◆ DIRECTIONS: In the entries that follow, the first line to write out is the one containing "(AQI) data collected", and the last is the one containing "- Contents: AQI". Reproduce that stretch exactly, with nothing before or after it.

MATERIALS PROVIDED section start

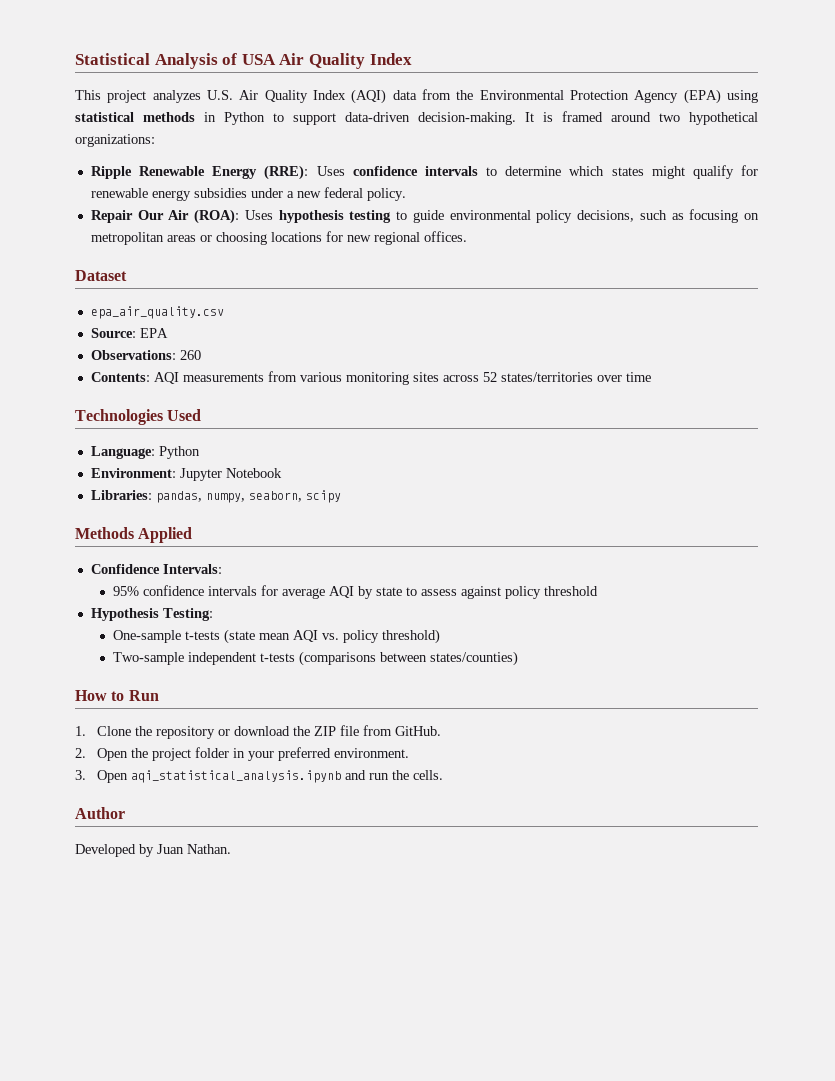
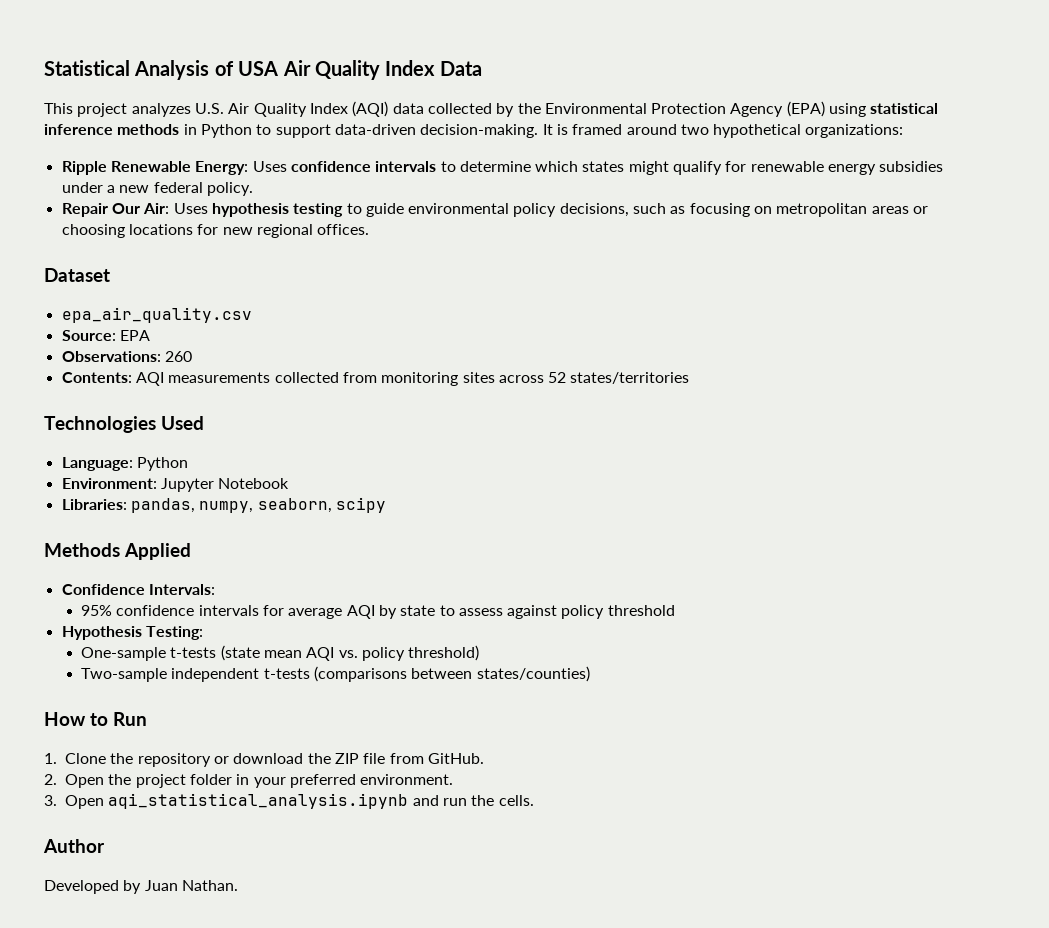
- Statistical Analysis of USA Air Quality Index
+ Statistical Analysis of USA Air Quality Index Data
- This project analyzes U.S. Air Quality Index (AQI) data from the Environmental Protection Agency (EPA) using statistical methods in Python to support data-driven decision-making.
+ This project analyzes U.S. Air Quality Index (AQI) data collected by the Environmental Protection Agency (EPA) using statistical inference methods in Python to support data-driven decision-making.
- Ripple Renewable Energy (RRE): Uses confidence intervals to determine which states might qualify for renewable energy subsidies under a new federal policy.
+ Ripple Renewable Energy: Uses confidence intervals to determine which states might qualify for renewable energy subsidies under a new federal policy.
- Repair Our Air (ROA): Uses hypothesis testing to guide environmental policy decisions, such as focusing on metropolitan areas or choosing locations for new regional offices.
+ Repair Our Air: Uses hypothesis testing to guide environmental policy decisions, such as focusing on metropolitan areas or choosing locations for new regional offices.
- Contents: AQI measurements from various monitoring sites across 52 states/territories over time
+ Contents: AQI measurements collected from monitoring sites across 52 states/territories

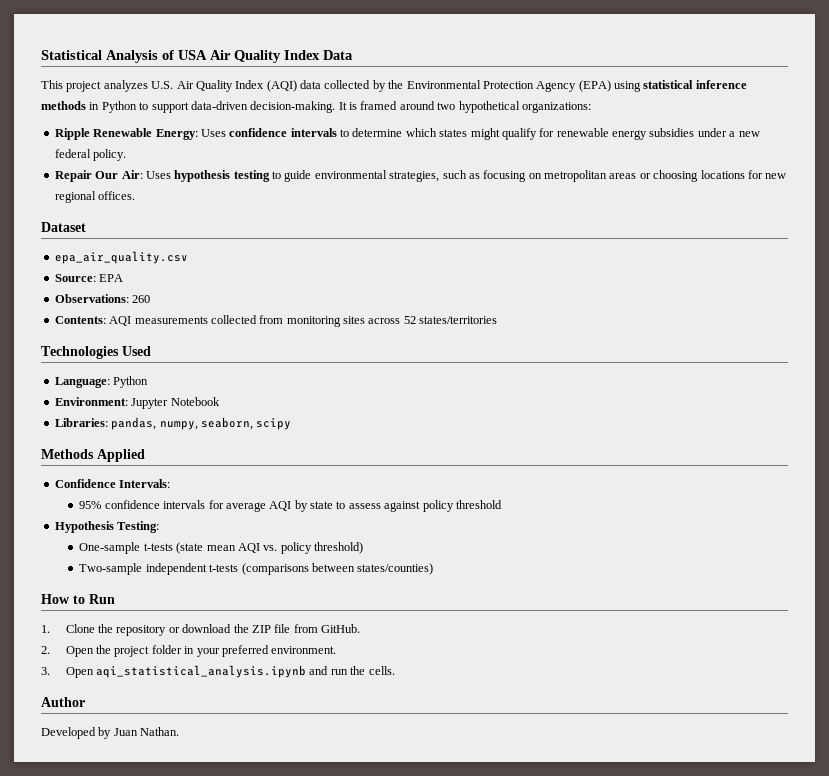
- Repair Our Air: Uses hypothesis testing to guide environmental policy decisions, such as focusing on metropolitan areas or choosing locations for new regional offices.
+ Repair Our Air: Uses hypothesis testing to guide environmental strategies, such as focusing on metropolitan areas or choosing locations for new regional offices.

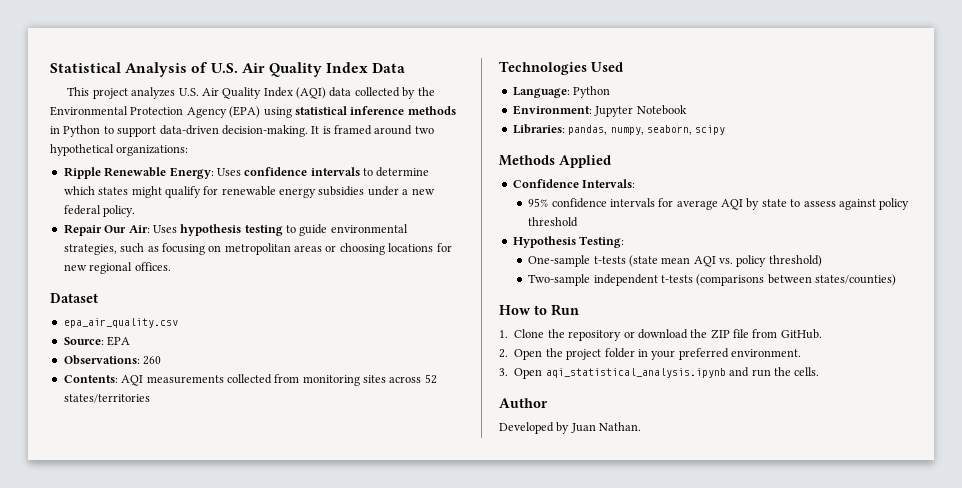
- Statistical Analysis of USA Air Quality Index Data
+ Statistical Analysis of U.S. Air Quality Index Data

MATERIALS PROVIDED section end

◆ TASK ANSWER:
+ This project analyzes U.S. Air Quality Index (AQI) data collected by the Environmental Protection Agency (EPA) using statistical inference methods in Python to support data-driven decision-making.
- Ripple Renewable Energy (RRE): Uses confidence intervals to determine which states might qualify for renewable energy subsidies under a new federal policy.
+ Ripple Renewable Energy: Uses confidence intervals to determine which states might qualify for renewable energy subsidies under a new federal policy.
- Repair Our Air (ROA): Uses hypothesis testing to guide environmental policy decisions, such as focusing on metropolitan areas or choosing locations for new regional offices.
+ Repair Our Air: Uses hypothesis testing to guide environmental policy decisions, such as focusing on metropolitan areas or choosing locations for new regional offices.
- Contents: AQI measurements from various monitoring sites across 52 states/territories over time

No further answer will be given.